In 1966, Hope married Katharine Mary Kerr, daughter of solicitor Mark Kerr WS, with whom he has twin sons and a daughter.

Hope was admitted as an advocate in 1965 and became a Queen's Counsel in 1978. He served as Standing Junior Counsel in Scotland to the Board of the Inland Revenue from 1974 to 1978, and as an Advocate Depute from 1978 to 1982, prosecuting cases on behalf of the Crown. Between 1985 and 1986, he was Chairman of the Medical Appeal Tribunal and the Pensions Appeal Tribunal, and from 1986 to 1989 was Dean of the Faculty of Advocates.
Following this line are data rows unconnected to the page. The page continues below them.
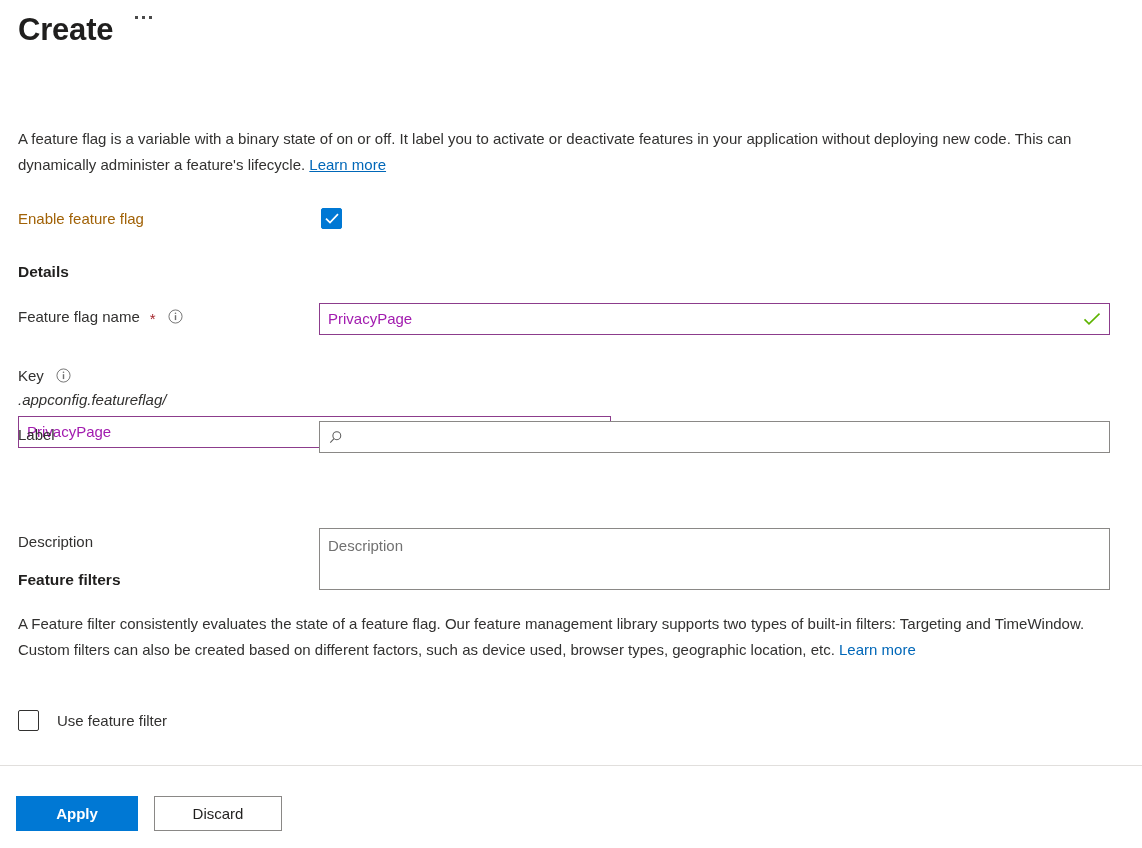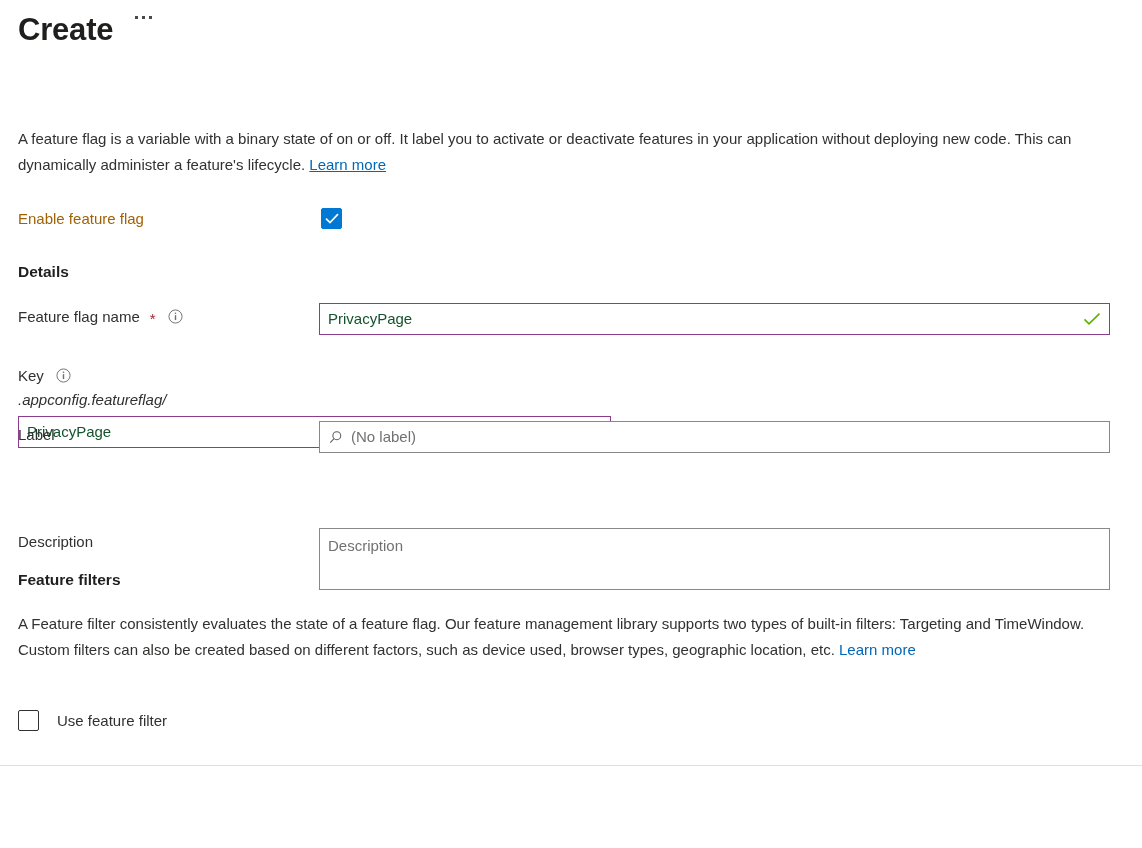"PrivacyPage" .txtbox .val { color: #14532d -> #a21caf }
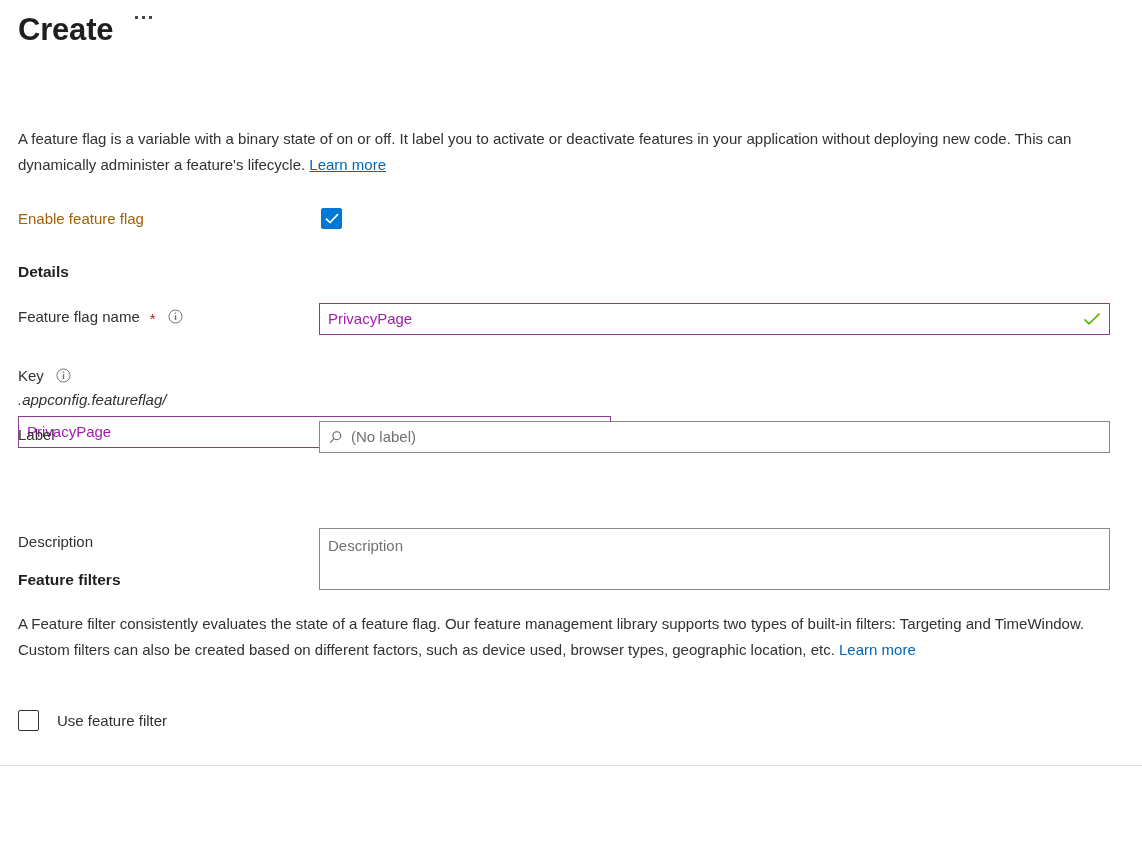"(No label)" span.ph { html: <span>(No label)</span> -> none }
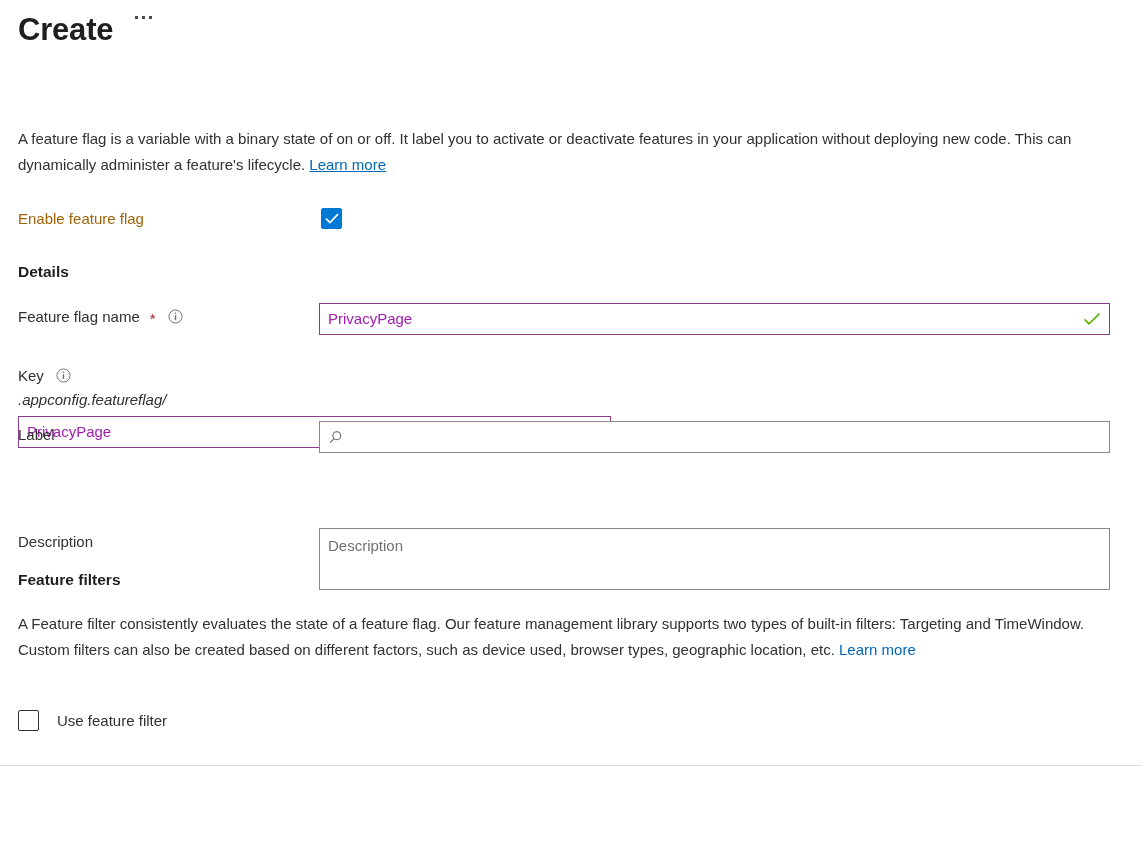"Apply" div.footer { html: none -> <div> <button>Apply</button> <button>Discard</button> </div> }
The Bench and later public life
In 1989, Hope became a Senator of the College of Justice, taking the judicial title Lord Hope, and was appointed directly to the offices of Lord President of the Court of Session and Lord Justice General, Scotland's highest judge. He was made a Privy Counsellor at this time, and was awarded a Life peerage in the 1995 New Year Honours, his title being gazetted as Baron Hope of Craighead, of Bamff in the District of Perth and Kinross on 28 February 1995. In 1996, The Lord Hope of Craighead retired as Lord President to become a Lord of Appeal in Ordinary, and was succeeded by The Lord Rodger of Earlsferry. On 21 April 2009, he was appointed Second Senior Law Lord, succeeding Lord Hoffmann. On 1 October 2009, Hope became one of the first Justices of the Supreme Court of the United Kingdom, and its first Deputy President. He retired from that position on 26 June 2013.

In November 2014 it was announced that Lord Hope would be appointed as Lord High Commissioner to the General Assembly of the Church of Scotland in 2015.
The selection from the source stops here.